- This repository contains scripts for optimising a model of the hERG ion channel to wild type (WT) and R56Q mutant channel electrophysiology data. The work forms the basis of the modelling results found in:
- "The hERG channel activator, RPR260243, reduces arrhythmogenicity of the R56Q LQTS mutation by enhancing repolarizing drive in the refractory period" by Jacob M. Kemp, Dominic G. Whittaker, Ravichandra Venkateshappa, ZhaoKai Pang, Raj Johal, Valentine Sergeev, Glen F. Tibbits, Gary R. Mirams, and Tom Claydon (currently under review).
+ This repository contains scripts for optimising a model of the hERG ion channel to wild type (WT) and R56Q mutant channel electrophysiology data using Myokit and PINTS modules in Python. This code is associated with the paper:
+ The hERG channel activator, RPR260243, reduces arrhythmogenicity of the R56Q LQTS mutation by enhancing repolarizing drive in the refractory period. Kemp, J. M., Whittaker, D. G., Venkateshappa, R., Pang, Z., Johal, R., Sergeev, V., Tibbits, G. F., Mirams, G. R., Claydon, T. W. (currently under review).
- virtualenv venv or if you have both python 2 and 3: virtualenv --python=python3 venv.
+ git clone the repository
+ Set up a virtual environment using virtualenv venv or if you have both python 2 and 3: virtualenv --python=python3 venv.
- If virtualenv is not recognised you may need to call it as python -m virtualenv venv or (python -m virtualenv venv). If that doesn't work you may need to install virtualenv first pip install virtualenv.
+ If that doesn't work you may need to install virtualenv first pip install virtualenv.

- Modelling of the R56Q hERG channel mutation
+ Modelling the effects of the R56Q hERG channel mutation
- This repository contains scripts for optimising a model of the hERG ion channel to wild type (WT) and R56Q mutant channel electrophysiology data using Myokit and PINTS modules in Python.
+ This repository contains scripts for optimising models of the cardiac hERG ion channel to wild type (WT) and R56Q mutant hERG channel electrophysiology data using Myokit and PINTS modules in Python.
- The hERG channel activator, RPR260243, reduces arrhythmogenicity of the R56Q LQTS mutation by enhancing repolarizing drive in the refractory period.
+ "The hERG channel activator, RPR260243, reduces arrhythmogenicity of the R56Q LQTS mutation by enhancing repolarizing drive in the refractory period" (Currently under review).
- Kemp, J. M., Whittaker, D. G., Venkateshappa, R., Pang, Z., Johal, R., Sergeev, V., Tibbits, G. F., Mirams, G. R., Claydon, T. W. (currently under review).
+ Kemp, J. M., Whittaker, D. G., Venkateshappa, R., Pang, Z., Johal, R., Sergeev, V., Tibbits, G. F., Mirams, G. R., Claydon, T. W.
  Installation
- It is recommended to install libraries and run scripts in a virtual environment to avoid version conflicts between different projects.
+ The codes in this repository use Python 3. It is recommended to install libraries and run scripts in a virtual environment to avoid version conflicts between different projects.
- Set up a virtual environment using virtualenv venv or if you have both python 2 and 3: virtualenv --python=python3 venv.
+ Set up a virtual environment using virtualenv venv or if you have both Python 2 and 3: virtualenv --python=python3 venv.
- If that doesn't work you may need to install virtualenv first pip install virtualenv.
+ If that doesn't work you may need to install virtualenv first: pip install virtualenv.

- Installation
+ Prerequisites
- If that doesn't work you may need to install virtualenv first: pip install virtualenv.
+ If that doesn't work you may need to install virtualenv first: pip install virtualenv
==
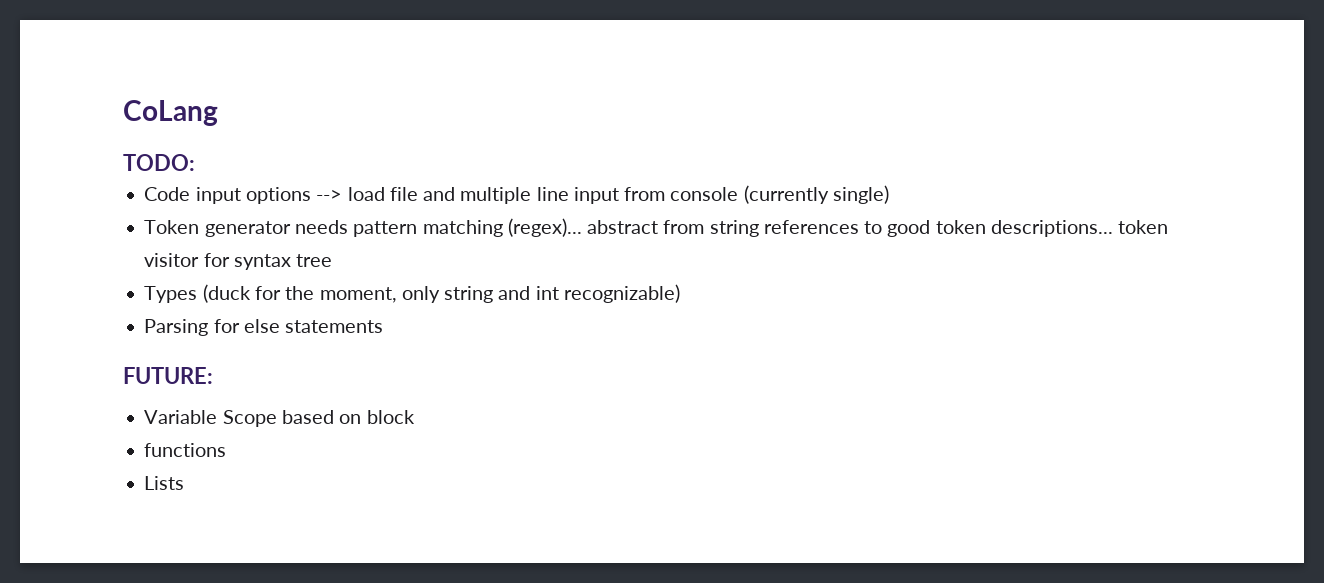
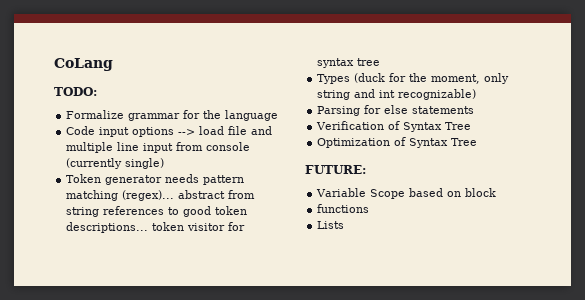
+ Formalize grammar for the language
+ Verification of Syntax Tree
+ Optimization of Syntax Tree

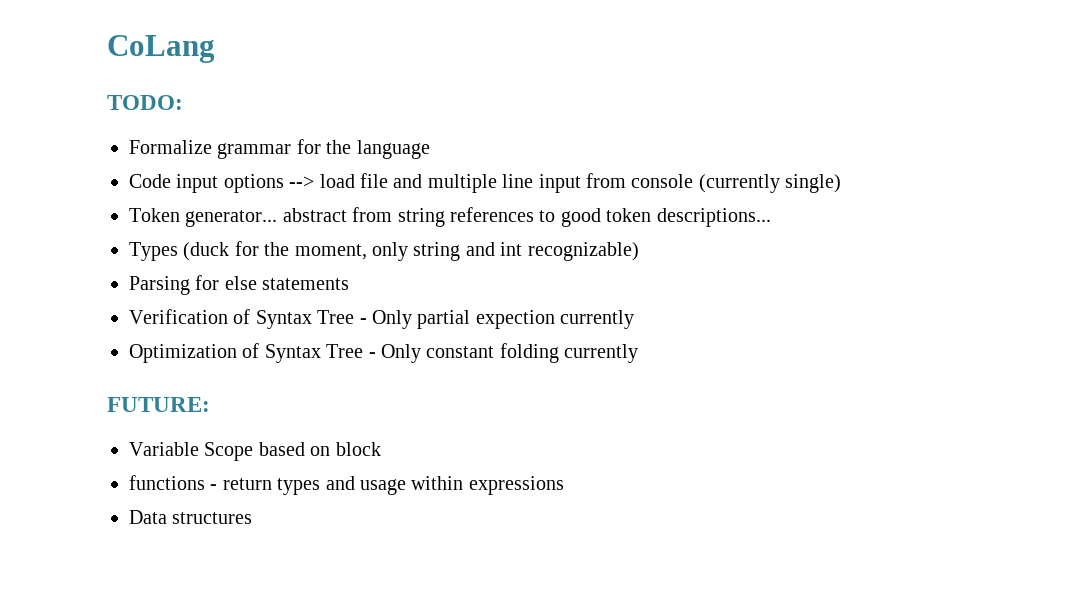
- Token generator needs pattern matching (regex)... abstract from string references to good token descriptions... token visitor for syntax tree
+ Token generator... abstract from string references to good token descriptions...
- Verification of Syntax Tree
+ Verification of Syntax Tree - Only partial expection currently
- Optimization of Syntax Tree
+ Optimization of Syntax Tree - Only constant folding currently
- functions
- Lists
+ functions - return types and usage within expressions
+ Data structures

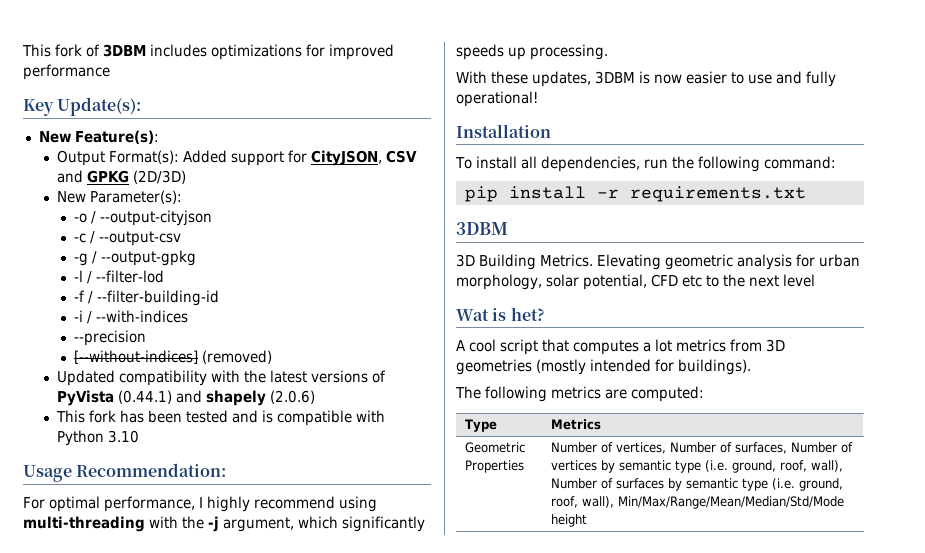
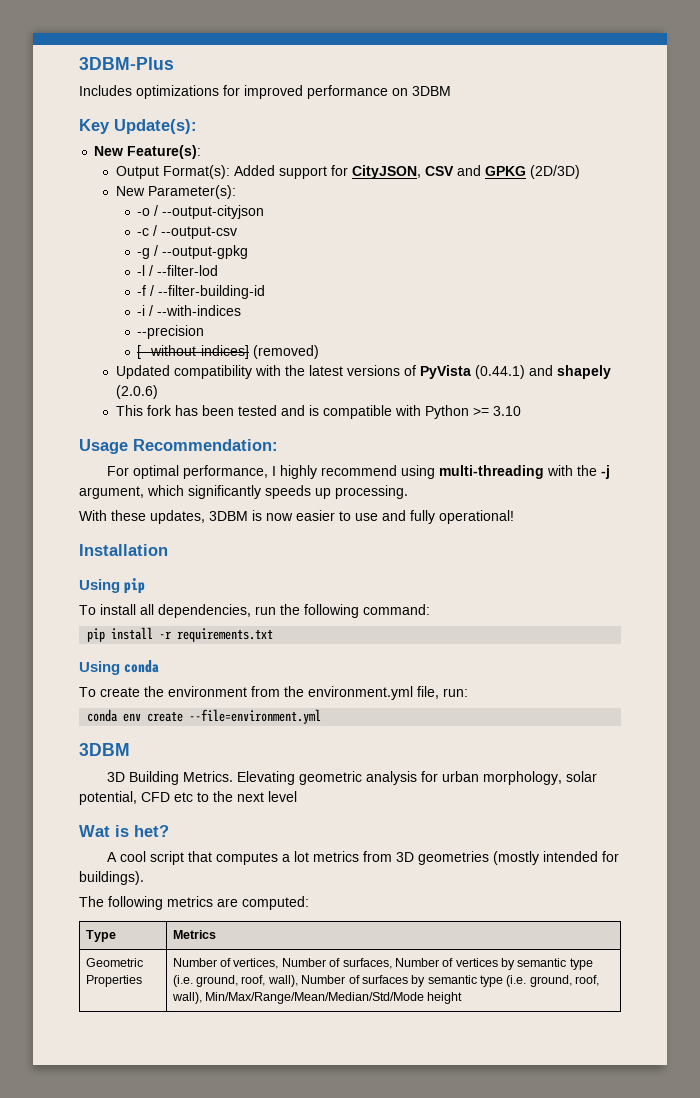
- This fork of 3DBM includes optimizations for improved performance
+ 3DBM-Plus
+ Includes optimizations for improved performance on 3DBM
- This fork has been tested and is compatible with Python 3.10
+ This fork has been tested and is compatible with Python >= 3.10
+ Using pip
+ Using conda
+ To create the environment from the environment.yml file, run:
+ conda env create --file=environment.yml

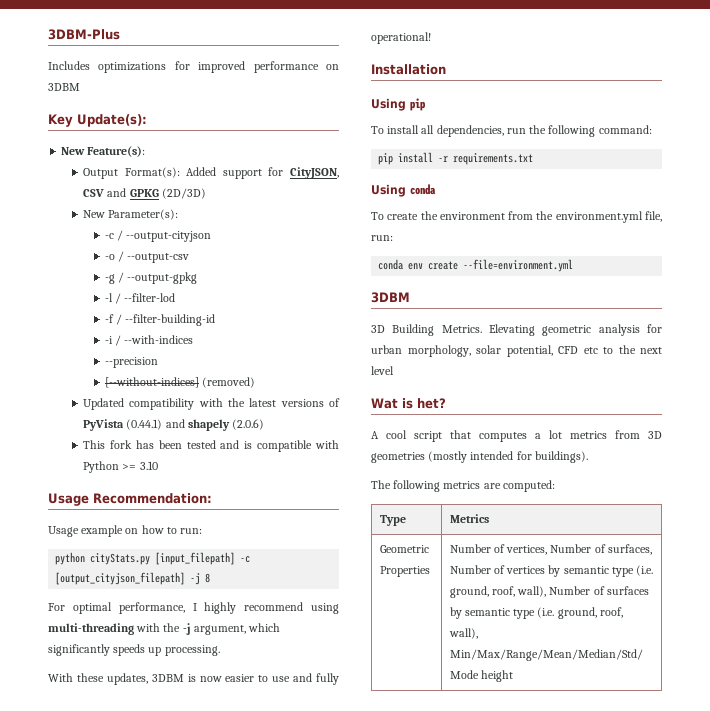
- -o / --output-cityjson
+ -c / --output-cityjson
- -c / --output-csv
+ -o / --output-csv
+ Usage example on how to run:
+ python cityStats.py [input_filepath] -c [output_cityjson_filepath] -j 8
* * *
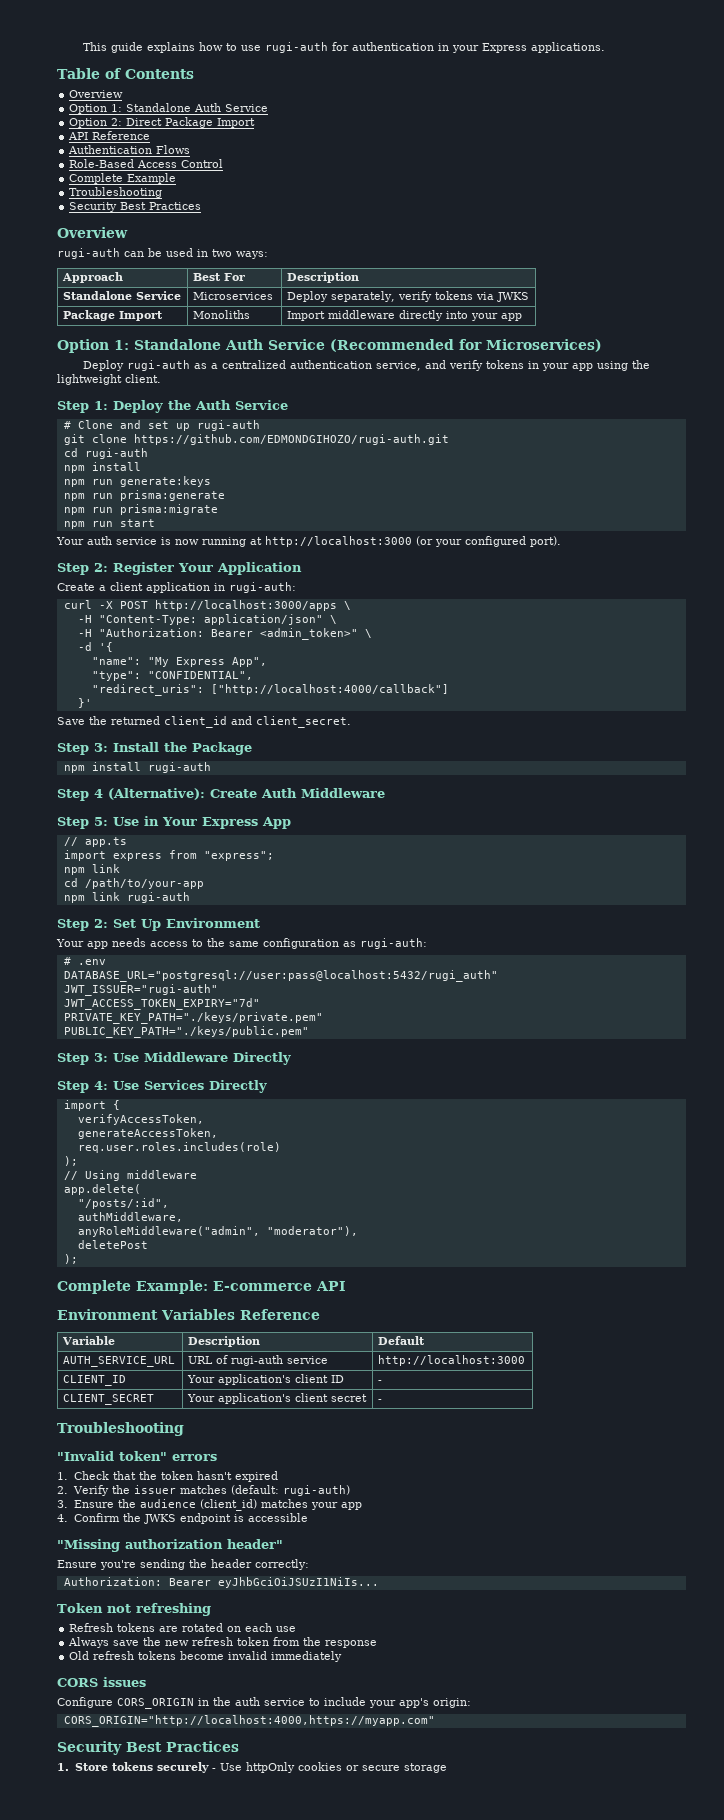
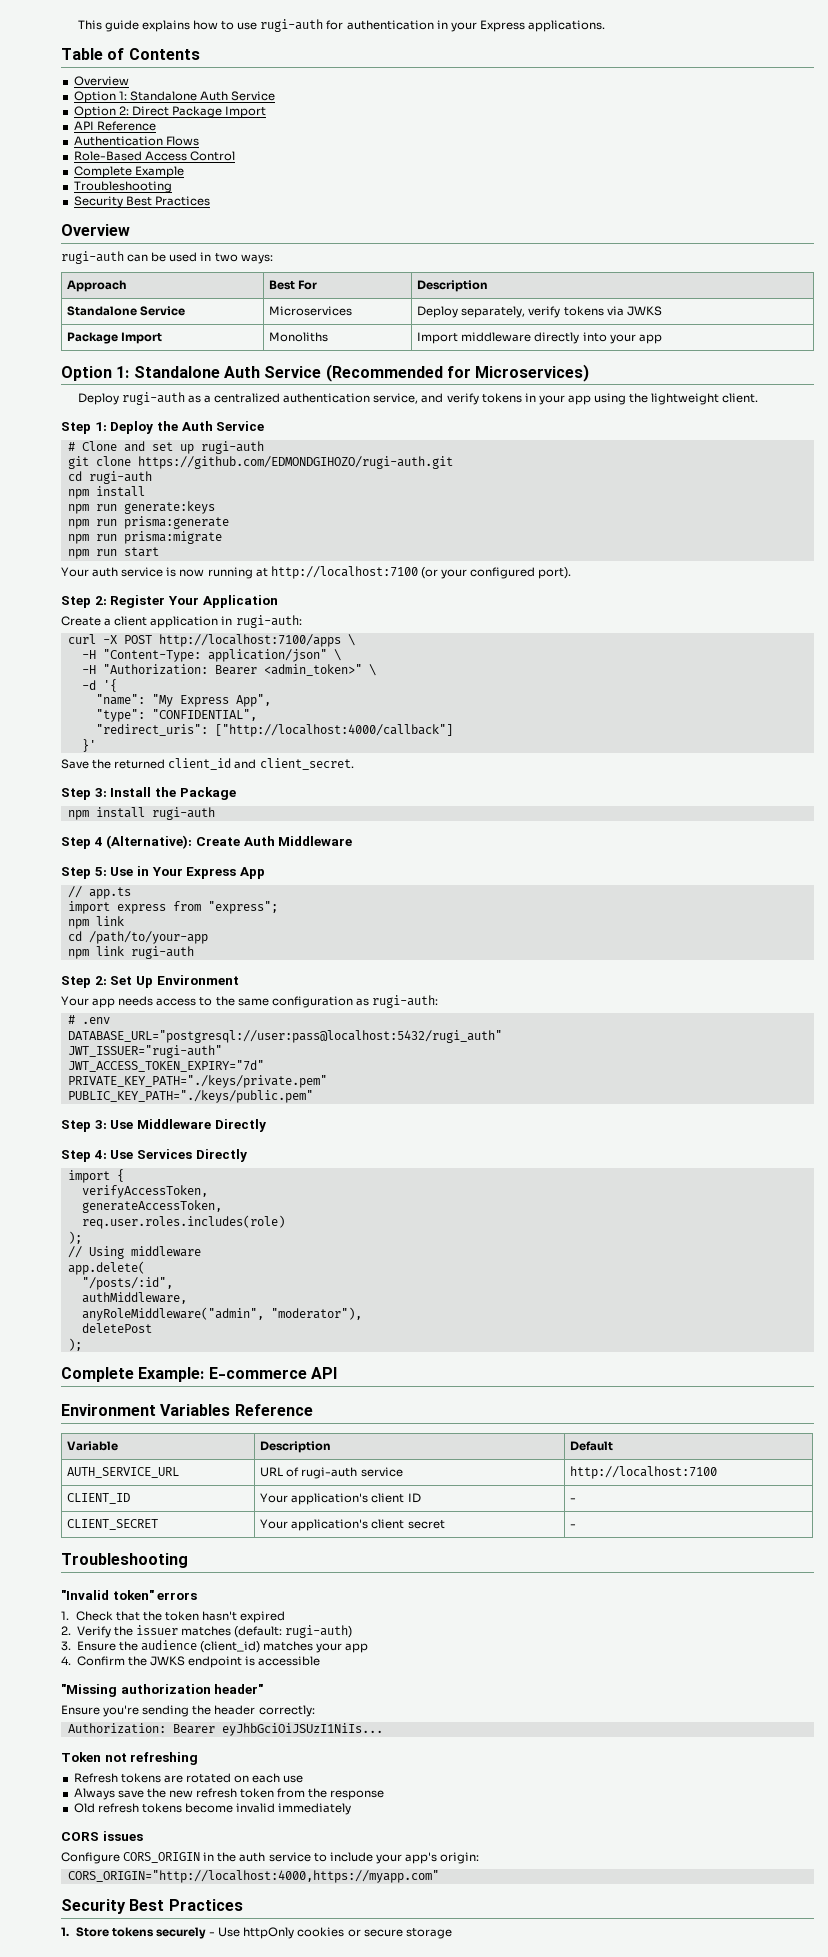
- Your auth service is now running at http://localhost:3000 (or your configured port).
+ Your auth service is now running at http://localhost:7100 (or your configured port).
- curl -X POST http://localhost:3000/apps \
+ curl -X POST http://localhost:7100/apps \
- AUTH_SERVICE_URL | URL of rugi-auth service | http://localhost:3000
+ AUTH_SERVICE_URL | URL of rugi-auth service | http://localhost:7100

Task instructions:
Quote the listing above, but only from the line that shows "channel electrophysiology data." through the line that shows "in Python. This".

Output of the exercise:
- This repository contains scripts for optimising a model of the hERG ion channel to wild type (WT) and R56Q mutant channel electrophysiology data. The work forms the basis of the modelling results found in:
- "The hERG channel activator, RPR260243, reduces arrhythmogenicity of the R56Q LQTS mutation by enhancing repolarizing drive in the refractory period" by Jacob M. Kemp, Dominic G. Whittaker, Ravichandra Venkateshappa, ZhaoKai Pang, Raj Johal, Valentine Sergeev, Glen F. Tibbits, Gary R. Mirams, and Tom Claydon (currently under review).
+ This repository contains scripts for optimising a model of the hERG ion channel to wild type (WT) and R56Q mutant channel electrophysiology data using Myokit and PINTS modules in Python. This code is associated with the paper:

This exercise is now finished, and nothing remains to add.